A previous post covers Part I of this cruise, the departure and visits to Seville, Cadiz, Gibraltar and Malaga.
Overnight, the ship sailed from Malaga to Cartagena. This is one of the things we love about cruising. You go to bed and wake up in a new port. Explore all day, then come back, rest a bit and eat dinner. There are shows and performances in the evening as the ship departs. Then off to bed. Rinse and repeat. No days spent travelling from A to B. It works for us, your milage may vary.
Off to Cartagena Spain
There are Roman ruins and then there are Roman ruins. Cartagena belongs firmly in the second category. The kind that stops you mid-step and recalibrates your sense of what old actually means. The Roman theatre, built in the first century BC and capable of seating thousands, is dramatic in the way that only genuinely intact things can be. This is not a field of suggestive rubble requiring interpretive signage and a generous imagination. The semicircle of stone seating rises in tiers as it always did, the stage area below it still readable as a stage. The whole structure sitting in the middle of a modern Spanish city with the quiet authority of something that has simply outlasted every argument for its removal.

We moved through it slowly, the way you do when a place earns that kind of attention. I found myself thinking of all the Roman remains I have encountered across my travels, these ranked among the finest. Not merely for their age, but for the completeness with which they communicate the life that once filled them.
It’s About the Food…Always
Back on the ship that evening, we skipped the dining room for the buffet. Not any buffet, an Indian buffet. We were told the kitchen approached this meal with seriousness. That was evident. The spices were present in the way they should be — not gesturing toward authenticity but delivering it. The kind of depth of flavour that takes time and knowledge and must be done by the right hands. It brought back the subcontinent directly and without apology, the aromas alone enough to transport back. There is a particular pleasure in finding food that does not hedge. Food that commits fully to what it is trying to be. This was that. After a day spent among the achievements of one ancient civilisation, it was deeply satisfying to sit down to the cuisine of another. It was a wonderful meal.
Alicante
Castillo (Castle) de Santa Bárbara sits high above Alicante on a bare rocky outcrop, and it earns its position. The views from the defensive battlements take in the whole curve of the bay. The white city below, and the Mediterranean stretching away to the horizon. It is a fortress that has seen Carthaginians, Romans, Moors, and Spaniards. That is a lot of generations, empires, dynasties and more. It wears its long history with the blunt indifference of stone that has simply endured. We were glad to have visited. But the castle, if we are being honest, was merely the opening act of our day.
Azamara’s White Night – A True Show Stopper
Azamara makes no secret of its White Night party. It is spoken of aboard ship with the particular reverence that travellers reserve for experiences they have heard about but not yet had. A promised evening that risks, as all promised evenings do, the possibility of falling short. It did not fall short. We dressed in white, as everyone else had, and stepping out onto the deck that evening it was immediately clear that the ship had transformed itself. The guests had risen to the occasion collectively and the effect was genuinely glamorous — hundreds of people in white against the warm Mediterranean night, the ship lit and festive, the sense that something worth remembering was about to unfold.

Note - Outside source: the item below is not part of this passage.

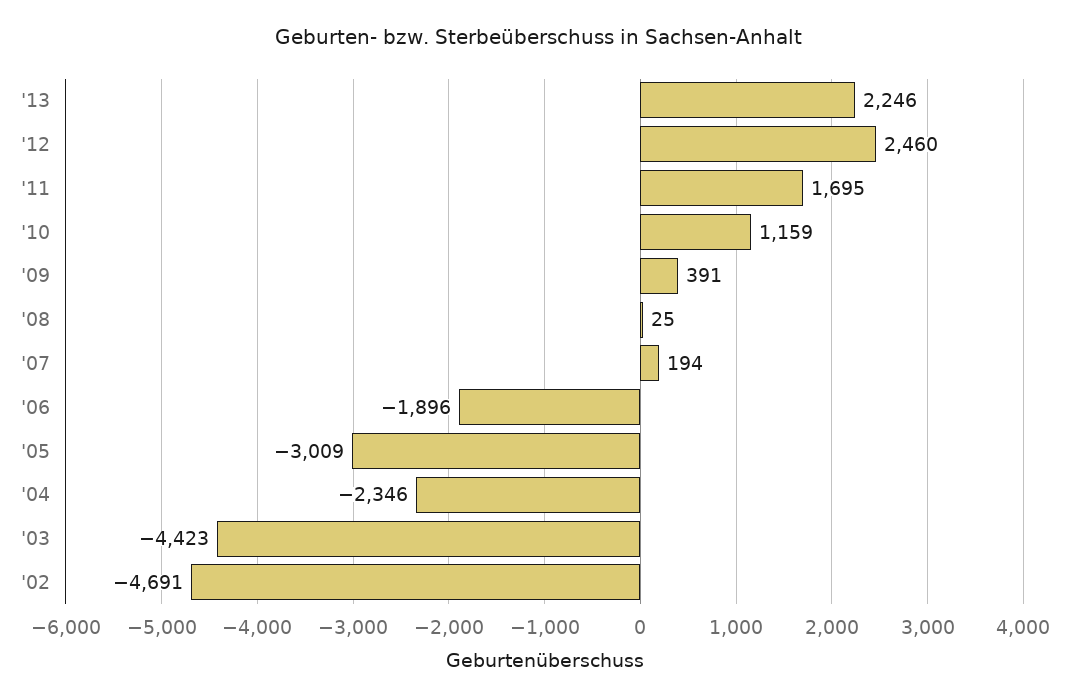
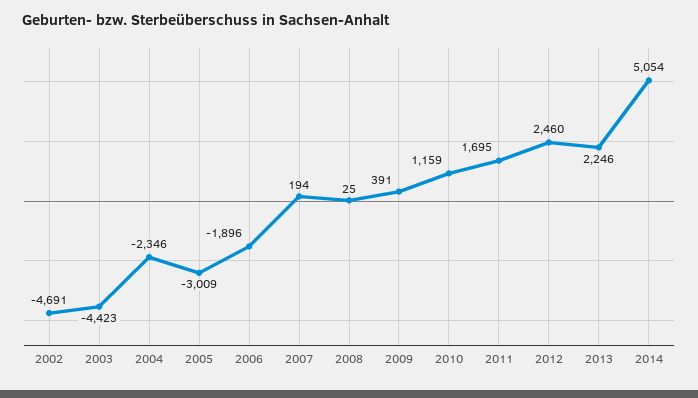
2014: none -> 5054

The dinner that preceded the party was, without qualification, among the finest buffets either of us has encountered at sea or on land. To call it abundant feels inadequate. Lobster, tempura shrimp, sashimi, lamb — the table seemed to extend in every direction, each turn revealing something else that had no business being as good as it was. But it was the crêpes Suzette that settled the matter. Prepared properly, finished in flame, the caramelised orange and butter sauce doing exactly what it should — they were the best I have ever eaten. Not the best on a ship. The best, full stop. The sheer variety and generosity of the evening defied any single attempt to summarise it; it was the kind of meal you keep returning to in conversation for days afterward, each of you remembering something the other had forgotten. Then the pool deck opened, and the real party began.
Dinner Was Only A Warm Up
There is a particular joy in line dancing. We attended a class prior to the party, to learn the moves the dance team would do. Joining in, we felt as if we were part of the dance troop, our timing matching theirs. At least I think it did, the free-flowing wine may have clouded my judgement. We limbo’d. We danced. The band played on and we stayed with them, the warm night air and the residual glow of the finest meal of the voyage conspiring to make leaving unthinkable. When the band finally packed up their instruments, it felt less like an ending than a natural pause — the kind that comes after an evening has given everything it had. Azamara builds its White Night reputation carefully and guards it seriously. Having now been to one, I understand completely why. Some things, it turns out, are as good as advertised.
València
València rewards the visitor who is willing to slow down, and we were in the right mood for it after our White Night. The cathedral anchored the morning — ancient, layered, and self-possessed in the way of churches that have been absorbing the city’s history for nearly eight centuries. From there we found the Llotja de la Seda, the old silk exchange, where a courtyard of orange trees sat in orderly, fragrant rows, the fruit still hanging heavy on the branches. It was the kind of incidental beauty that a city like València seems to produce without effort, tucked behind an unassuming doorway and entirely unconcerned with whether you noticed it or not.
An Exceptional Market
But the Mercado Central was where the day found its true character. Centred on food, it is one of the largest covered markets in Europe. Operating with the unhurried confidence of a place that serves its neighbourhood first and its visitors second. That instinct is precisely what makes it worth the visit. Locals moved through the stalls with the ease of long habit — selecting, chatting, tasting — and we moved among them happily, grazing on whatever presented itself, the market revealing itself as a place of genuine daily life rather than curated spectacle.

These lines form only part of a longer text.